### [Instructions to follow]
Up to and including the line that contains "[X], clause 5.3.2.3", write out every line of the entries exactly, beginning with the first. Omit the pictures.
*** Block opens ***
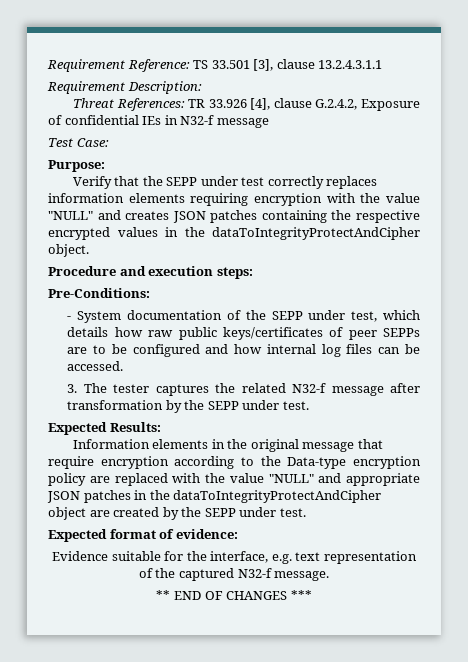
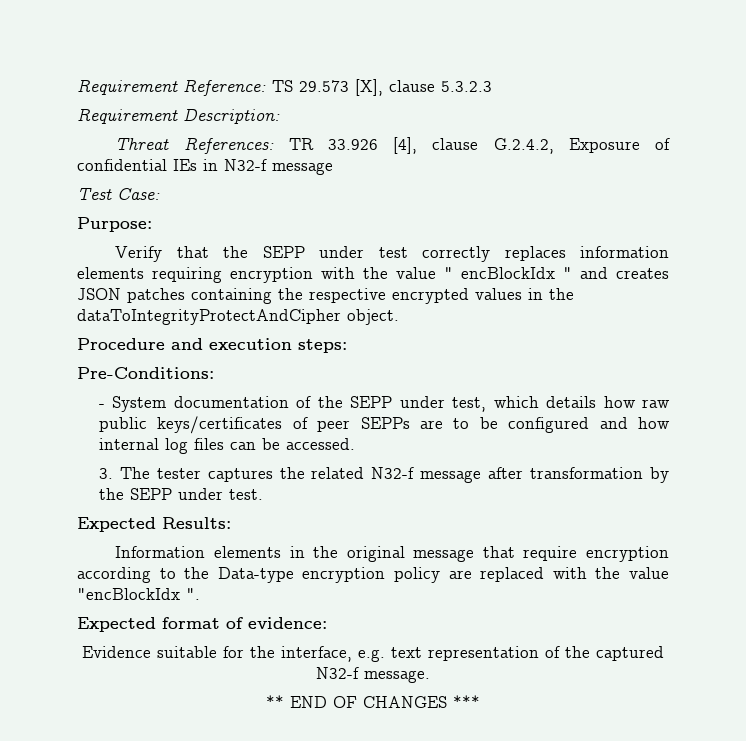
- Requirement Reference: TS 33.501 [3], clause 13.2.4.3.1.1
+ Requirement Reference: TS 29.573 [X], clause 5.3.2.3
- Verify that the SEPP under test correctly replaces information elements requiring encryption with the value "NULL" and creates JSON patches containing the respective encrypted values in the dataToIntegrityProtectAndCipher object.
+ Verify that the SEPP under test correctly replaces information elements requiring encryption with the value " encBlockIdx " and creates JSON patches containing the respective encrypted values in the dataToIntegrityProtectAndCipher object.
- Information elements in the original message that require encryption according to the Data-type encryption policy are replaced with the value "NULL" and appropriate JSON patches in the dataToIntegrityProtectAndCipher object are created by the SEPP under test.
+ Information elements in the original message that require encryption according to the Data-type encryption policy are replaced with the value "encBlockIdx ".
*** Block closes ***
### [Answer area]
- Requirement Reference: TS 33.501 [3], clause 13.2.4.3.1.1
+ Requirement Reference: TS 29.573 [X], clause 5.3.2.3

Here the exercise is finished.